Вот бы тебя сюда сейчас. На денек-другой, больше ты, наверное, не выдержал бы. В самый центр этого нашего беспокойного, разворошенного муравейника, в кипение страстей, горестей и радостей. Интересно, осмелился бы ты назавтра с обычным своим апломбом заявить: «Знаете, в жизни так не бывает!»
Сколько вот таких, непроизнесенных вслух монологов гибнет во мне в эти дни. Все дело в том, что исчез Алексей. Куда исчез? Как? Почему? Никто из нас этого не знает.
Первая мысль была у всех: несчастный случай. Что там ни говорите, тайга есть тайга. Три неосторожных шага от тропинки — и уже бурелом, заваль, ни зги не видать,— черт голову сломит.
О том, что Алексей мог сбежать, испугаться трудностей, никто даже мысли не допускает. И только бригадир неожиданно говорит вслух:
— Неужто дал стрекача?!
— Да ты что, Лукин? — негодующе останавливает его Серега.
И бригадир сокрушенно отмахивается:
— Э, что в лоб, что по лбу!
— А ты не спеши, не спеши с приговором,— зло возражает Борис.— Чего испугался? Да дьявол с ними, со слухами. Главное — Алешку отыскать!
Первую ночь никто из нас не спал. Мы поочередно ходили в контору строительства. Там было темно от махорочного дыма, толпились парни-дружинники, а неутомимый милицейский старшина Добрынюк, громадный, с черными усами, «висел» на телефоне. Он звонил везде, куда только можно было — в порт, что ниже нас по реке, в соседние поселки. Алексея не видали нигде.
— Вот что, парни, — сказал наконец Добрынюк, недружелюбно косясь на телефон и ладонью растирая затылок. — Все понимаю. Устали вы. А завтра снова на работу... И все-таки придется прочесывать тайгу.
Кто-то присвистнул. Но ни возражать, ни спорить не стал никто. А Добрынюк поднялся, выпрямился во весь свой рост, привычно поправил ремень:
— Не будем терять времени...
Ночь была темна, беззвездна и по-осенпему прохладна. В поселке светилась чуть не половина окон.
К утру, одуревшие от волнений и усталости беспокойной ночи, мы снова собрались в бараке. Роман Ковалев возвратился последним: оказывается, он все время ходил с дружинниками — сначала с одной группой, потом, не передохнув и получаса,— со второй, хотя никто его об этом не просил.

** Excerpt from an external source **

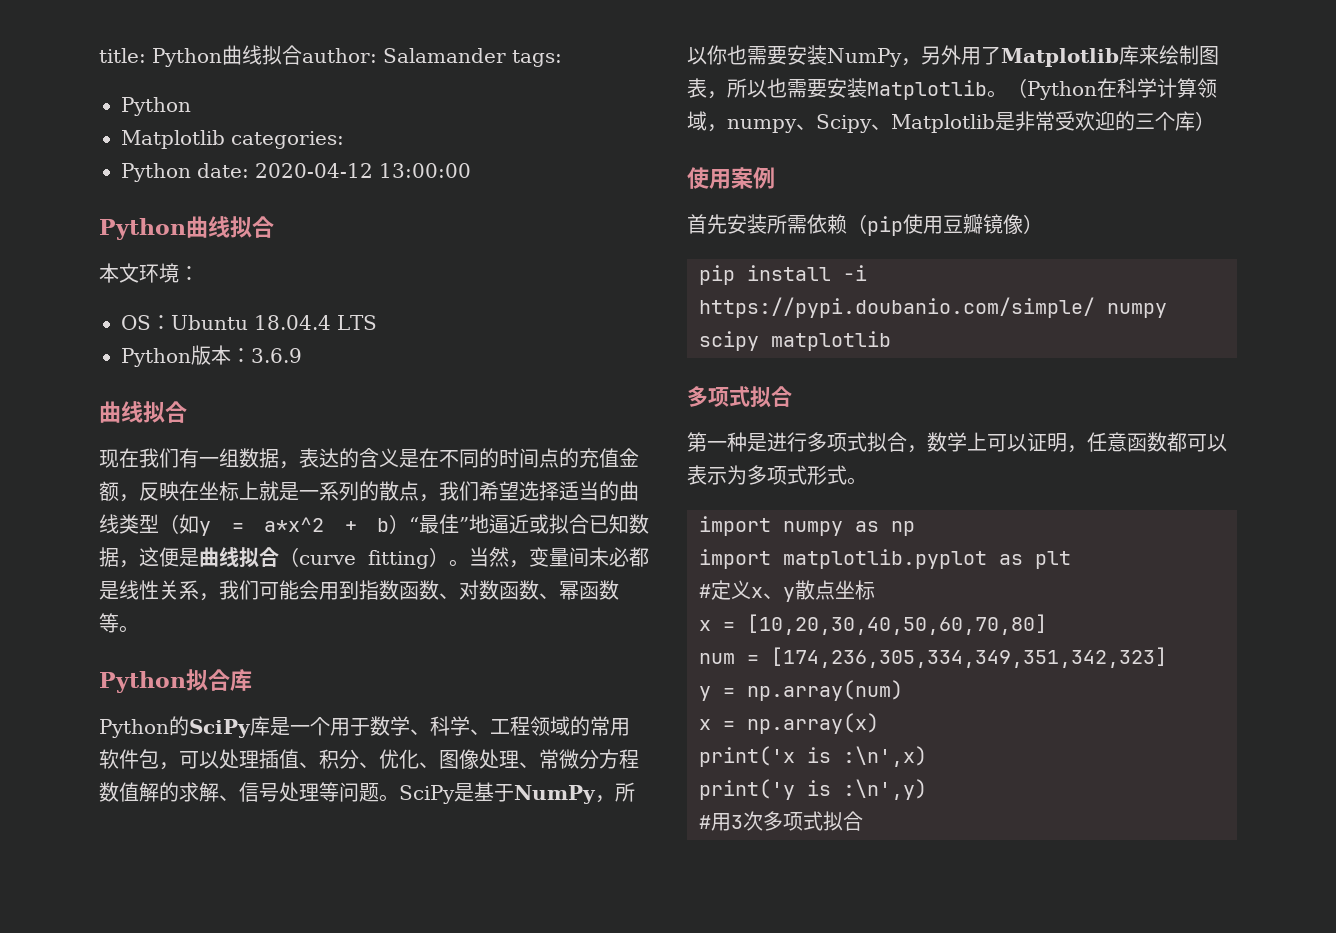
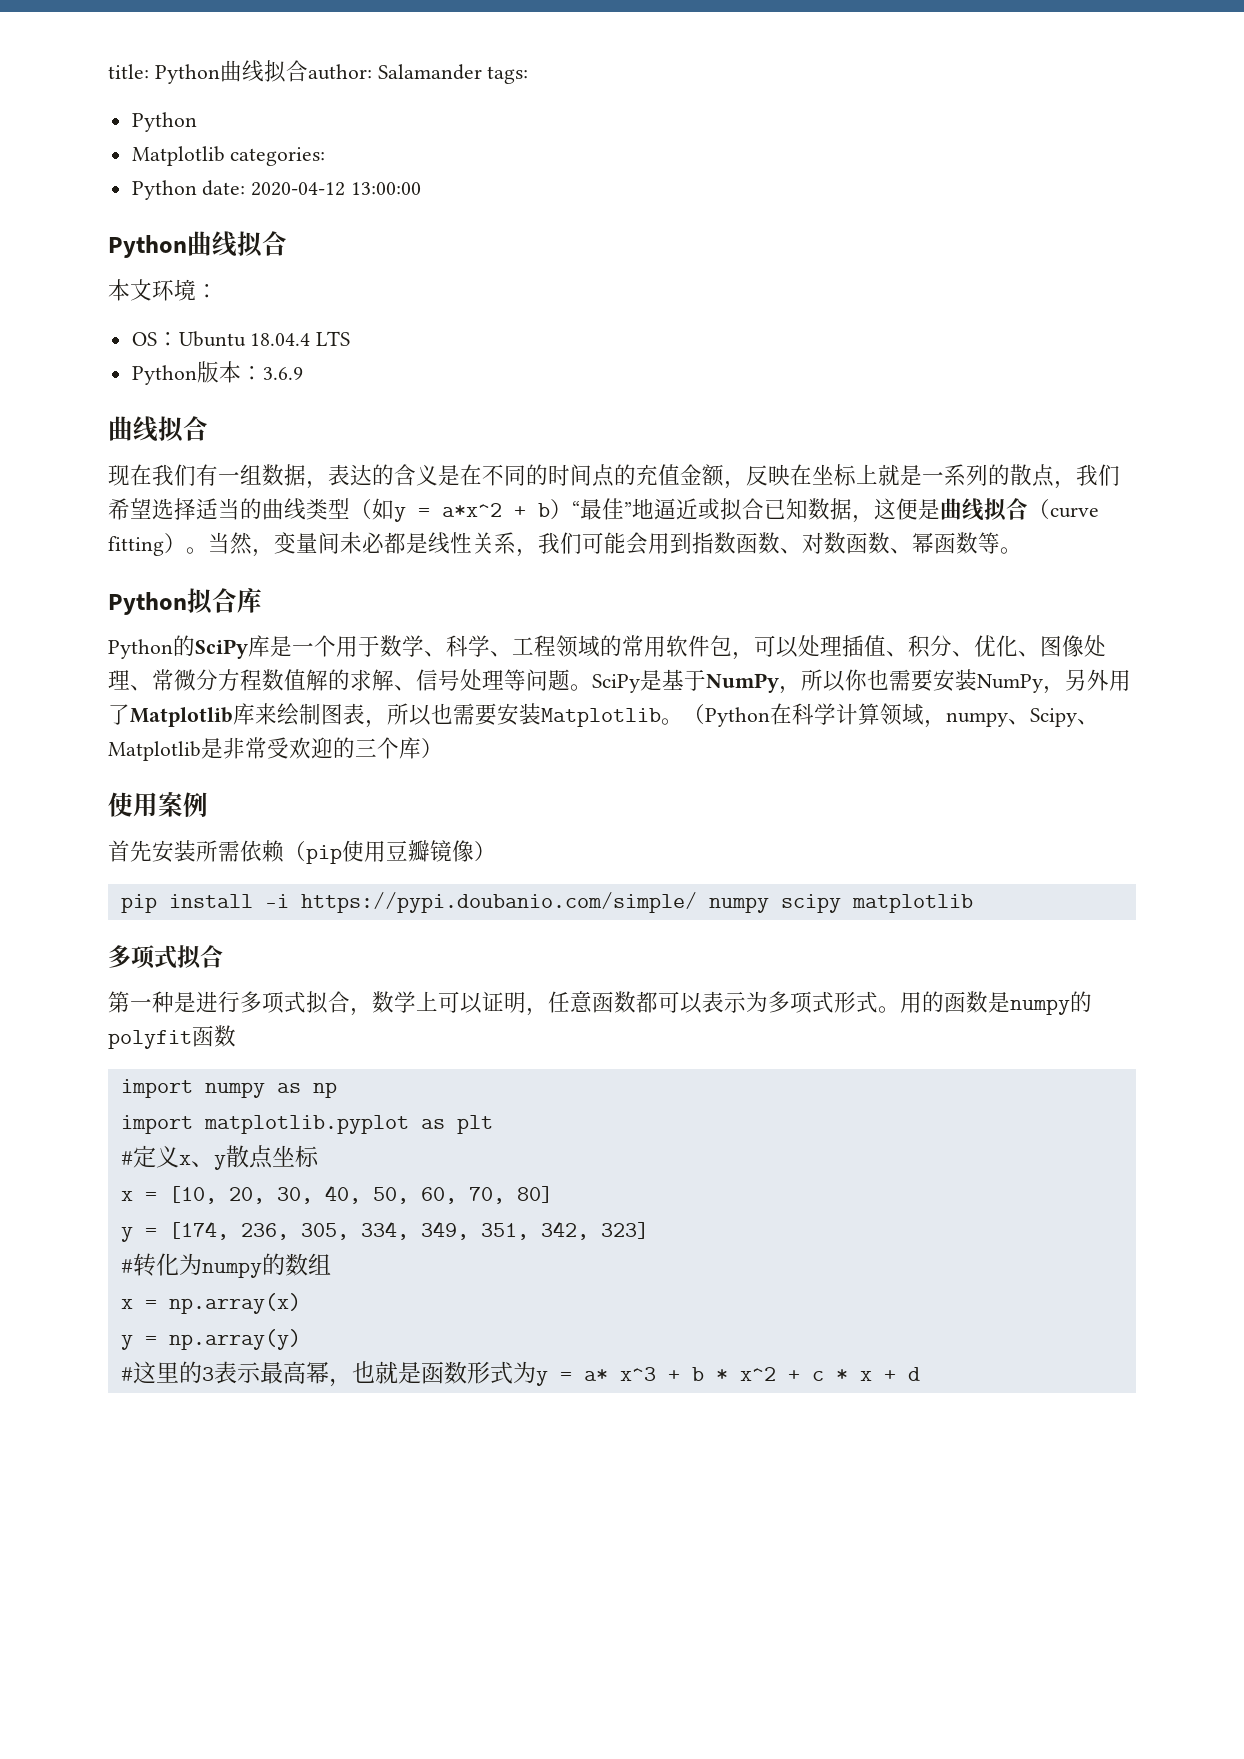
(867, 481) none -> [900,991,1092,1015] [108,1025,236,1049] 用的函数是numpy的polyfit函数
[747,614,1047,635] [699,647,1167,668] [699,680,903,701] [699,713,879,734] [699,746,927,767] [699,779,927,800] [699,811,863,831] [10,20,30,40,50,60,70,80] // num = [174,236,305,334,349,351,342,323] // y = np.array(num) // x = np.array(x) // print('x is :\n',x) // print('y is :\n',y) // #用3次多项式拟合 -> [168,1185,553,1204] [120,1221,649,1242] [120,1253,331,1278] [120,1293,301,1314] [120,1329,301,1350] [120,1361,920,1387] [10, 20, 30, 40, 50, 60, 70, 80] // y = [174, 236, 305, 334, 349, 351, 342, 323] // #转化为numpy的数组 // x = np.array(x) // y = np.array(y) // #这里的3表示最高幂，也就是函数形式为y = a* x^3 + b * x^2 + c * x + d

— Что, помоложе никого не нашлось? — укоризненно гроизнес Лукин.
Роман угрюмо молчал.
Никогда прежде я не поверил бы, что меньше чем за сутки человек способен так перемениться. Он болезненно почернел, ввалившиеся глаза сверкали нездоровым блеском, а движения были какие-то растерянные, будто собрался человек что-то делать, а что — не может вспомнить.
Лукин молча показывал мне глазами на Романа и сокрушенно покачивал головой.
— Надо что-то придумать,— ни к кому не обращаясь, повторял Роман.— Нет, надо же что-то придумать!..
Он-то и подал мысль: хорошо бы поговорить с Анютой, может, ей что известно? Мы переглянулись: а и верно! Как никому из нас до сих пор в голову не пришло?
В женский барак отрядили Лукина и меня; хотели еще послать Романа, но тот отказался наотрез.
— Не знаю, что стряслось,— ворчал бригадир по дороге, попадая в колдобины и чертыхаясь.— А только чует мое сердце, удивит нас еще этот распрекрасный Алешенька!
— Погоди, погоди,— обрывал я его.— Ты же сам говорил, что веришь Алешке, как себе.
— Говорил, ну и что? — Лукин снова спотыкался и исступленно бранился. Прежде за ним этого не наблюдалось. — Мало ли что говорил... Он, знаешь, из тех, у кого без чепэ ничего в жизни не обходится.